The AIDA regulates "essentially two types of activities," Joli-Coeur said. "The first category is with respect to the data that's actually used for the design, development and use of an AI system. The second category is about the organization involved in the AI system's lifecycle."
While the AIDA was drafted in the spirit of the EU AI Act, the general feeling at the conference was the AIDA is nowhere near as comprehensive and could leave Canadian businesses to fend for themselves without more definitive regulations.

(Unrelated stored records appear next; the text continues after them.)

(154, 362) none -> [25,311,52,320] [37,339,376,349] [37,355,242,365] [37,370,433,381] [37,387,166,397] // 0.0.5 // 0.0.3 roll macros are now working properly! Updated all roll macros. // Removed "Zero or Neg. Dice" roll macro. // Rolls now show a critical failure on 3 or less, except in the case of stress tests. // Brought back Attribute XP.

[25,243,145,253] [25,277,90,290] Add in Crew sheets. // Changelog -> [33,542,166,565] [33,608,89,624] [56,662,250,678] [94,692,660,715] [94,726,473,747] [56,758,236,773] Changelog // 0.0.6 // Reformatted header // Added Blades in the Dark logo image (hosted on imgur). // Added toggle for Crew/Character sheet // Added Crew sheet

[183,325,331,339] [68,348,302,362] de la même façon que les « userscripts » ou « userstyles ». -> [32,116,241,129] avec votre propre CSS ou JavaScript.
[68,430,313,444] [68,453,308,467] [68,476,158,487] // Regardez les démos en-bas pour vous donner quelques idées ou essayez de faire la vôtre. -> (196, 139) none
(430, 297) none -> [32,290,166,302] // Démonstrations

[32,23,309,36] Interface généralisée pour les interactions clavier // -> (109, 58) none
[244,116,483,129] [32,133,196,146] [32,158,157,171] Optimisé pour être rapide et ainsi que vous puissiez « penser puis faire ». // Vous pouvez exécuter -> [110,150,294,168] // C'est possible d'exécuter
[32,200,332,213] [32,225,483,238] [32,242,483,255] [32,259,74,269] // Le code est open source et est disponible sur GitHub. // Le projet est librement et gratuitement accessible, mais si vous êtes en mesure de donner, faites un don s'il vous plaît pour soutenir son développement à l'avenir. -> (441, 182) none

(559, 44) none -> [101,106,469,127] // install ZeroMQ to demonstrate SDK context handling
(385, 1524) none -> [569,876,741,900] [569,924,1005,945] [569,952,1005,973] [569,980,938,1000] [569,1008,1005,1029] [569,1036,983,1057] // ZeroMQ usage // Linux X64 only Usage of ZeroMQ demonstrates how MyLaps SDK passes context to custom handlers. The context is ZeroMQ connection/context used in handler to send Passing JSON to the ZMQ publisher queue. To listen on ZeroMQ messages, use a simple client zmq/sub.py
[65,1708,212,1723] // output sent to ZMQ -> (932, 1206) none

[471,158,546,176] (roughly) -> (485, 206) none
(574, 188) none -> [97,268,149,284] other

University of Ottawa Canada Information Law and Policy Research Chair Teresa Scassa said the AIDA was flawed from the start because it did not offer an opportunity for consultation from a large swath of stakeholders. If passed, Scassa said, the law creates an environment akin to the fill-in-the-blank game "Mad Libs" because the government in power would create the final regulations under the law without input from Parliament.
Scassa said Canada would be better served by a bill with more precise language proscribing certain types of dangerous activity AI systems could produce. She said there will still be regulatory lag in developing various regulations under the AIDA if passed, and referenced the government's own proposed two-year implementation timeline. She also called for the government to produce "a set of principles" to help shape future AI regulations.
"The lack of consultation is a democratic problem, but it's also a problem with the substance of the law," Scassa said. "It's certainly the case that, with a technology that's quickly evolving, you don't want to bake in legislative principles or legislative rules that are not sufficiently flexible to adapt with the changing and evolving technology. There's nothing particularly agile about leaving things to regulation. Regulations take time to enact."
The Privacy Pro President and Principal Consultant Lauren Reid, CIPP/E, CIPP/US, CIPM, FIP, said responsible companies are finding ways to be proactive in "the absence of clarity" ahead of the pending AIDA legislation.
"You take the more risk-averse approach and try to think about everything that might happen," Reid said. "In the absence of regulation, that is resulting in better business outcomes."